# Code Summarization and Explanation using Transformers

In this notebook, we will use the `transformers` library to summarize and explain Python code. We will utilize the `codellama/CodeLlama-13b-Instruct-hf` model for this purpose.

## Step-by-Step Instructions

### 1. Import the Required Libraries

First, we need to import the necessary modules from the `transformers` library and other dependencies.


In [None]:
# !pip install -U jupyter ipywidgets
!pip install torch
!pip install transformers
!pip install accelerate

In [2]:
from transformers import AutoTokenizer, AutoModelForCausalLM
import transformers
import torch

In [3]:
# To ensure that PyTorch was installed correctly, we can verify the installation by running sample PyTorch code. Here we will construct a randomly initialized tensor.
# import torch
# x = torch.rand(5, 3)
# print(x)

### 2. Load the Tokenizer and Model
We will load the tokenizer and model using the specified model ID, `codellama/CodeLlama-13b-Instruct-hf`.



In [3]:
model_id = "codellama/CodeLlama-13b-Instruct-hf"
dtype = torch.bfloat16

tokenizer = AutoTokenizer.from_pretrained(model_id)
model = AutoModelForCausalLM.from_pretrained(
    model_id,
    device_map="cpu",
    torch_dtype=dtype,
)

### 3. Define the Function for Code Explanation
We will define a function to summarize and explain Python code. This function will take a code snippet and a prompt, and generate the appropriate explanation.

In [5]:
# Define the template function
def summarize_code(max_new_tokens: int, prompt: str) -> str:
    # Tokenize the input
    print('[summarize_code] Your Prompt:', prompt)
    inputs = tokenizer(prompt, return_tensors="pt")
    print('[summarize_code] Tokenized Inputs:', inputs)
    # Generate the summary
    # concerning pad_token_id see https://stackoverflow.com/questions/69609401/suppress-huggingface-logging-warning-setting-pad-token-id-to-eos-token-id
    outputs = model.generate(**inputs, max_new_tokens=max_new_tokens, pad_token_id=tokenizer.eos_token_id)
    
    # Decode the output
    summary = tokenizer.decode(outputs[0], skip_special_tokens=True)
    summary = summary.split("[/INST]")[-1].strip()
    return summary.strip()


### Example Code
Let's consider an example Python function for bubble sort.
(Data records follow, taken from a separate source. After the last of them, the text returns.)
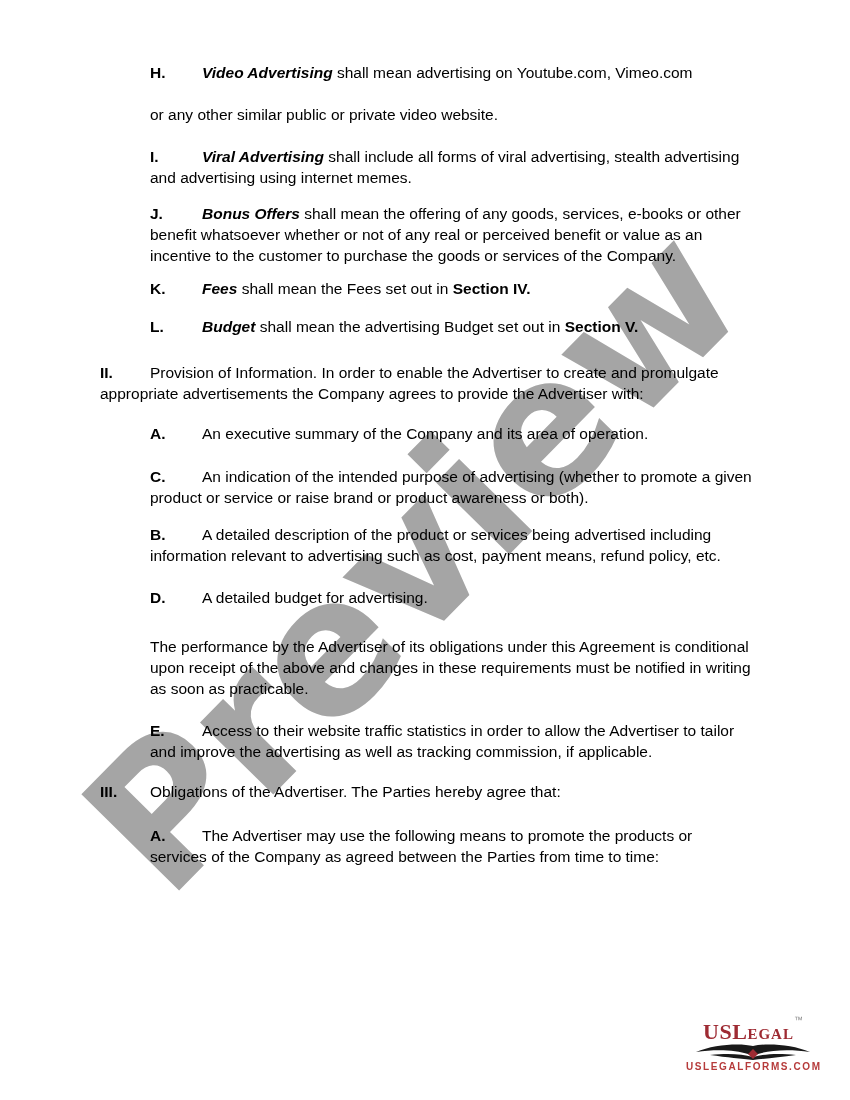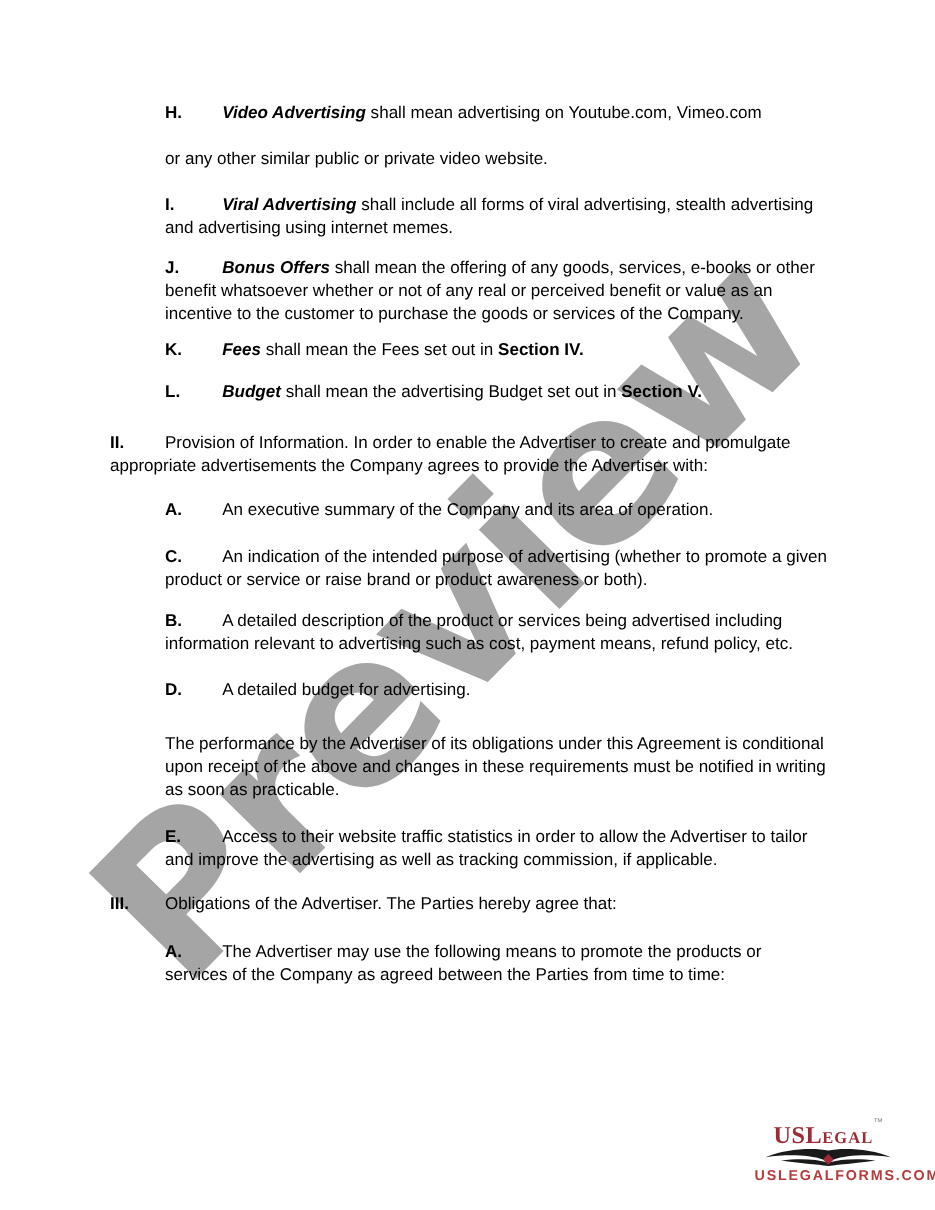"H. Video Advertising shall mean" .content { margin-top: 30px -> none }
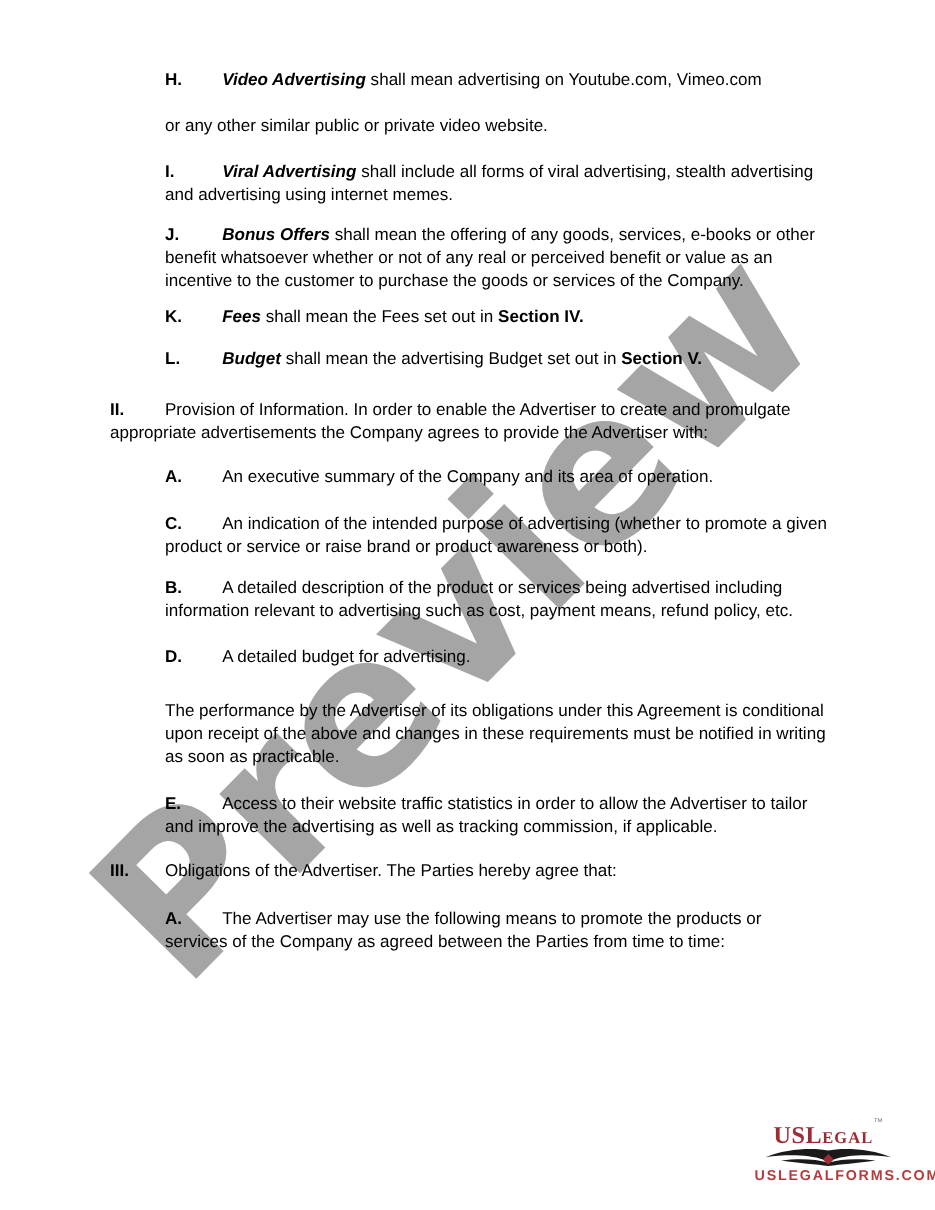"USLEGALFORMS.COM" .logo-site { font-size: 13px -> 10px }
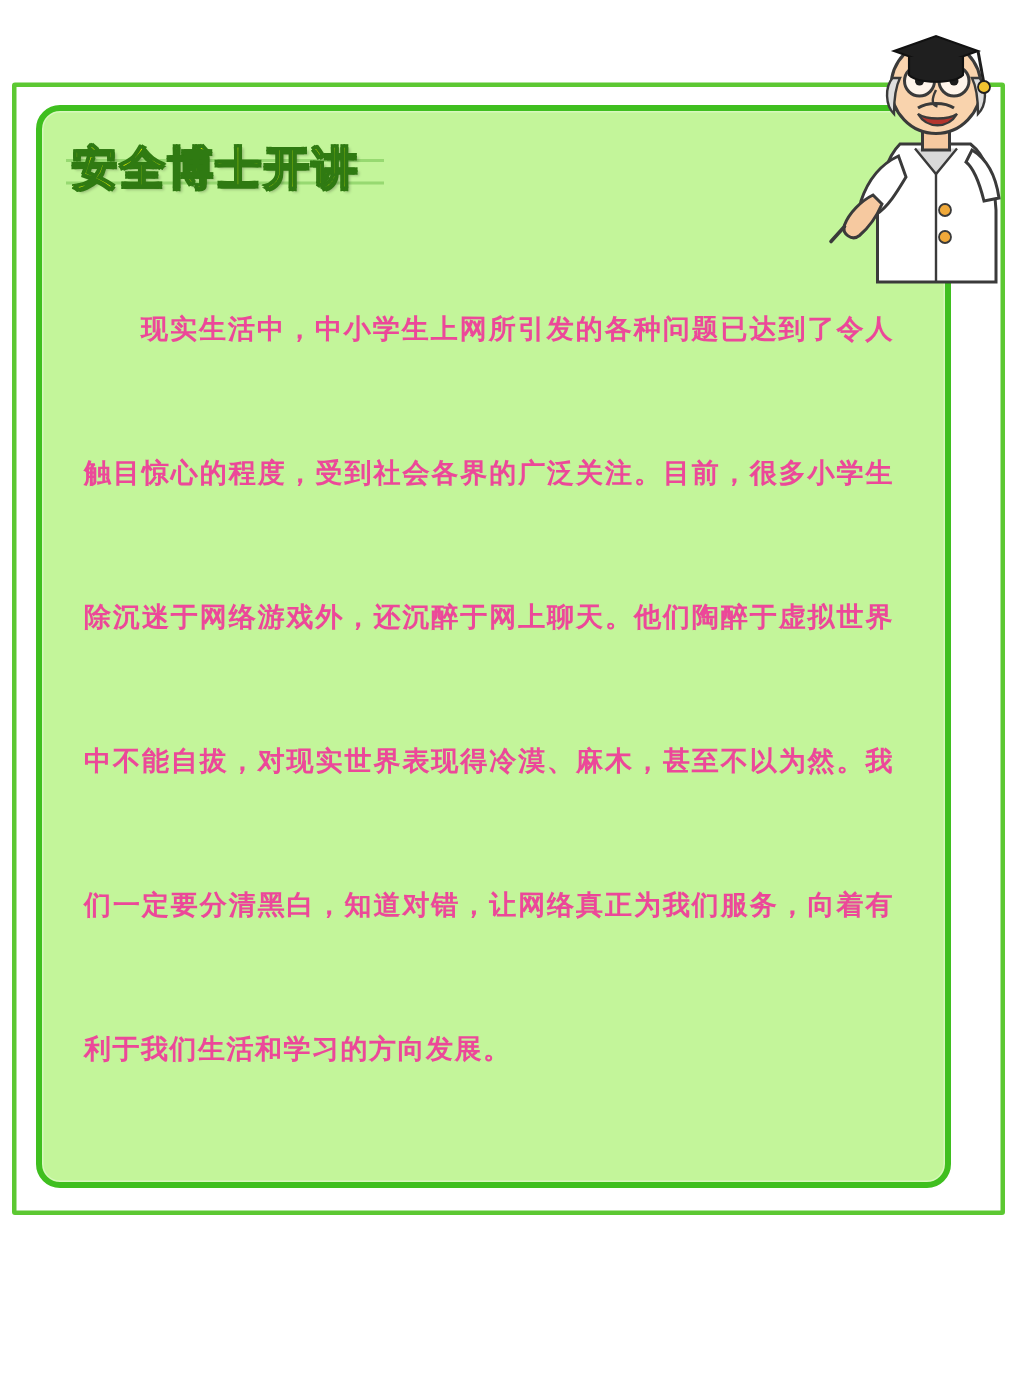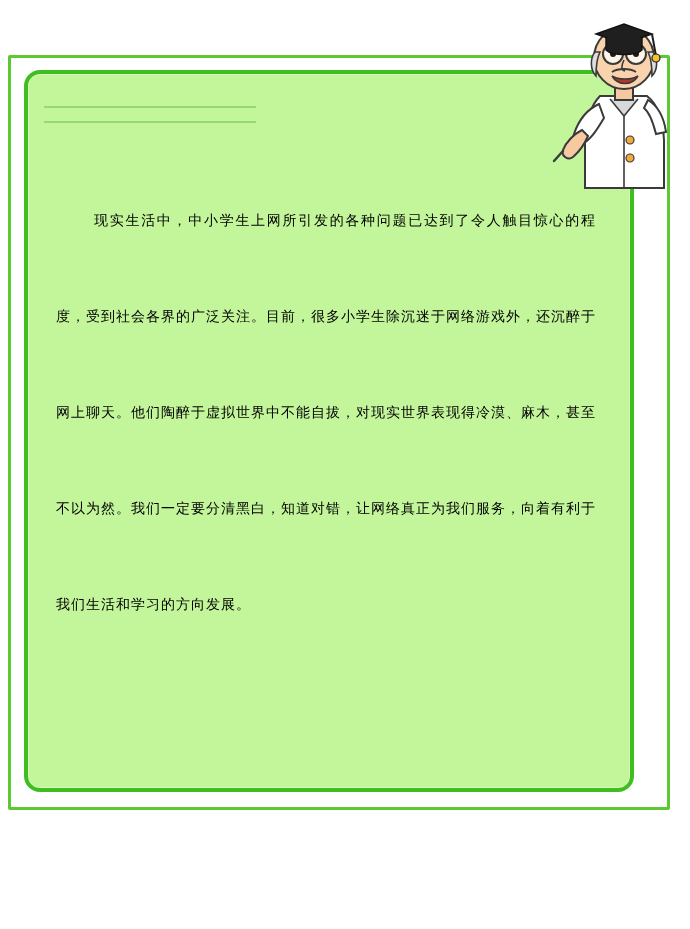"安全博士开讲" div.title { html: none -> <div>安全博士开讲</div> }
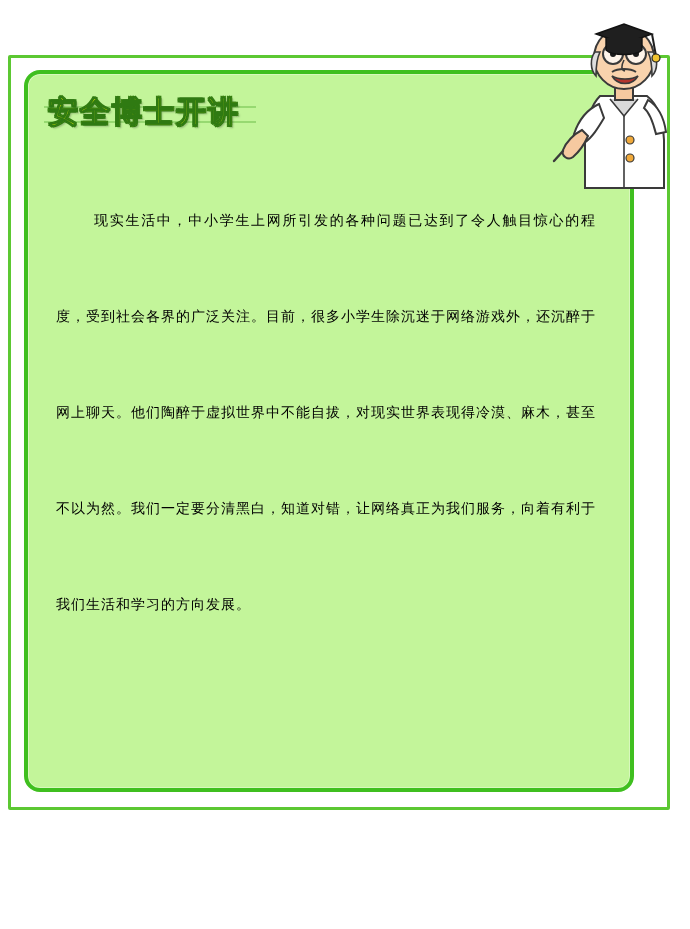"现实生活中，中小学生上网所引发的各种问题已达到了令人触目惊心的程度，受到社会各界" .body-text { color: #000000 -> #ec4899; font-size: 14px -> 18px; font-weight: normal -> bold }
We will use our functions to summarize and explain this code.

In [6]:
# Code example

def bubble_sort_string_list(string_list):
    n = len(string_list)
    for i in range(n):
        for j in range(0, n-i-1):
            if string_list[j] > string_list[j+1]:
                string_list[j], string_list[j+1] = string_list[j+1], string_list[j]
    return string_list

# Example usage
string_list = ["banana", "apple", "cherry", "date"]
sorted_list = bubble_sort_string_list(string_list)
print(sorted_list)


['apple', 'banana', 'cherry', 'date']


### 5. Extracting Code from Jupyter Notebook
We will use a utility function to extract a specific code cell from a Jupyter Notebook and then generate explanations for it.



In [9]:
import requests 
raw_ipynb_url = 'https://raw.githubusercontent.com/C2DH/ai-notebooks-summer-workshop/master/examples/AI_Workshop_Semantic_Search.ipynb'
ipynb_data = requests.get(raw_ipynb_url).json()
print(ipynb_data['cells'][17]['source'])
cell = ipynb_data['cells'][17]

### Examples

In [None]:
prompt = f"""
[INST] <>
You are an expert in Python Programming. Below is a line of python code that describes a task.
Return only one line of summary that appropriately describes the task that the code is
performing. You must write only summary without any prefix or suffix explanations.
Note: The summary should have minimum 1 words and can have on an average 25 words.
<>
{cell['source']} [/INST]
"""
    
print(f'Generating explanation of code in cell {cell}.')
# Get the summary of the code
summary = summarize_code(max_new_tokens=256, prompt=prompt)

print('-'*50)
print(summary)


Other examples of prompts.


In [None]:
prompt = f"""
[INST] <>
You are an expert in Python programming. Below is a Python code that describes a task. 
Explain the code step by step with details about the implementation.
<>
{cell['source']} [/INST]
"""
    
print(f'Generating explanation of code in cell {cell}.')
# Get the summary of the code
summary = summarize_code(max_new_tokens=256, prompt=prompt)

print('-'*50)
print(summary)

In [None]:
prompt = f"""
[INST] <>
You are an expert in Python programming. Below is a Python code that describes a task. 
Explain the code step by step with details about the implementation in a friendly and chatty way!
<>
{cell['source']} [/INST]
"""
    
print(f'Generating explanation of code in cell {cell}.')
# Get the summary of the code
summary = summarize_code(max_new_tokens=256, prompt=prompt)

print('-'*50)
print(summary)